Павел Павлыч с радостью обнял старика и тотчас исполнил все его условия: написал приказ о вольной его сыну, велел сколько надо лесу выдать и вручил триста рублей священнику, сказав ему, что по уходе Пугачева деньги те священник обязуется передать старику либо его сыну Алексею.
Зиновий на всякий случай исповедовался и причастился, а когда дозорные донесли, что Пугачев приближается, он отслужил молебен.
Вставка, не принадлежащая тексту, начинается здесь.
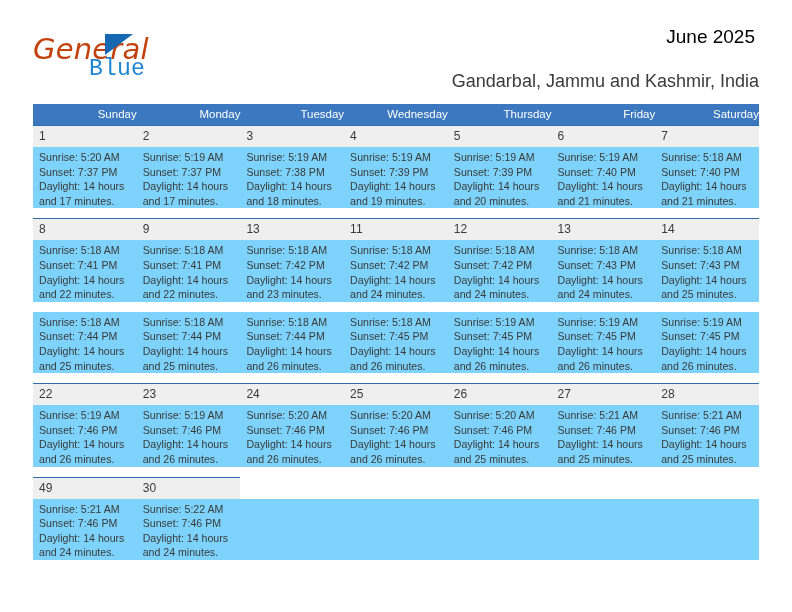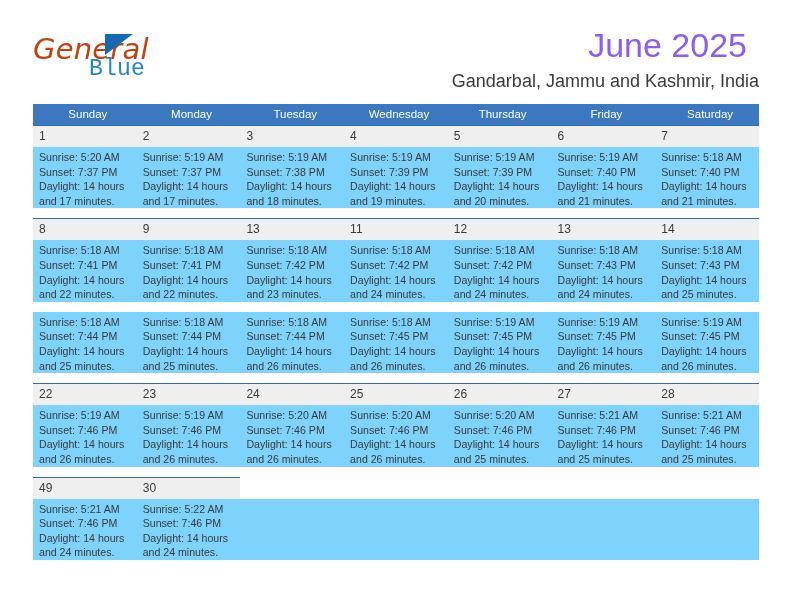"June 2025" .title { color: #8b5cf6 -> #000000; font-size: 34px -> 19px; right: 12px -> 4px }
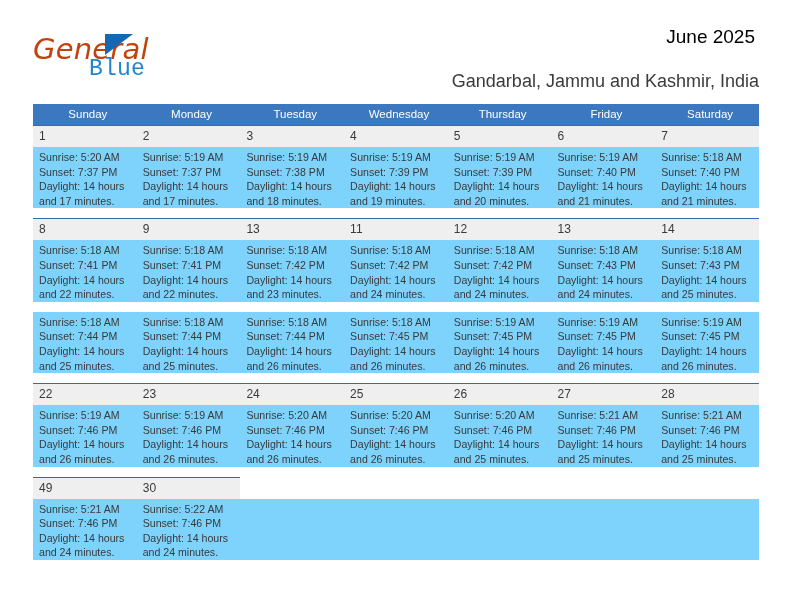"Sunday" thead th { text-align: center -> right }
Священник, благословляя его, сказал прочувствованное слово о блаженстве тех, кто душу свою полагает за других.
На следующий день, поутру, запылила дорога, раздался праздничный трезвон во все колокола, священник, страха ради, вышел с крестным ходом за село.
Сначала проехало сотни три казаков, за ними — кареты, коляски, берлины, за ними, в окружении свиты и большого конвоя, сам «царь-батюшка». Сабля, боевое седельце, конская сбруя горят на солнце, и сам он, как солнце, свет наш, отец родной. Он не слез с коня и ко кресту не приложился, только прогремел собравшимся крестьянам:
— Детушки! Верные мои крестьяне… Уж не обессудьте, не прогневайтесь, гостевать у вас не стану, дюже походом тороплюсь. Всю землю дарую вам безданно, беспошлинно, с лесами, угодьями, полями. Владейте, детушки!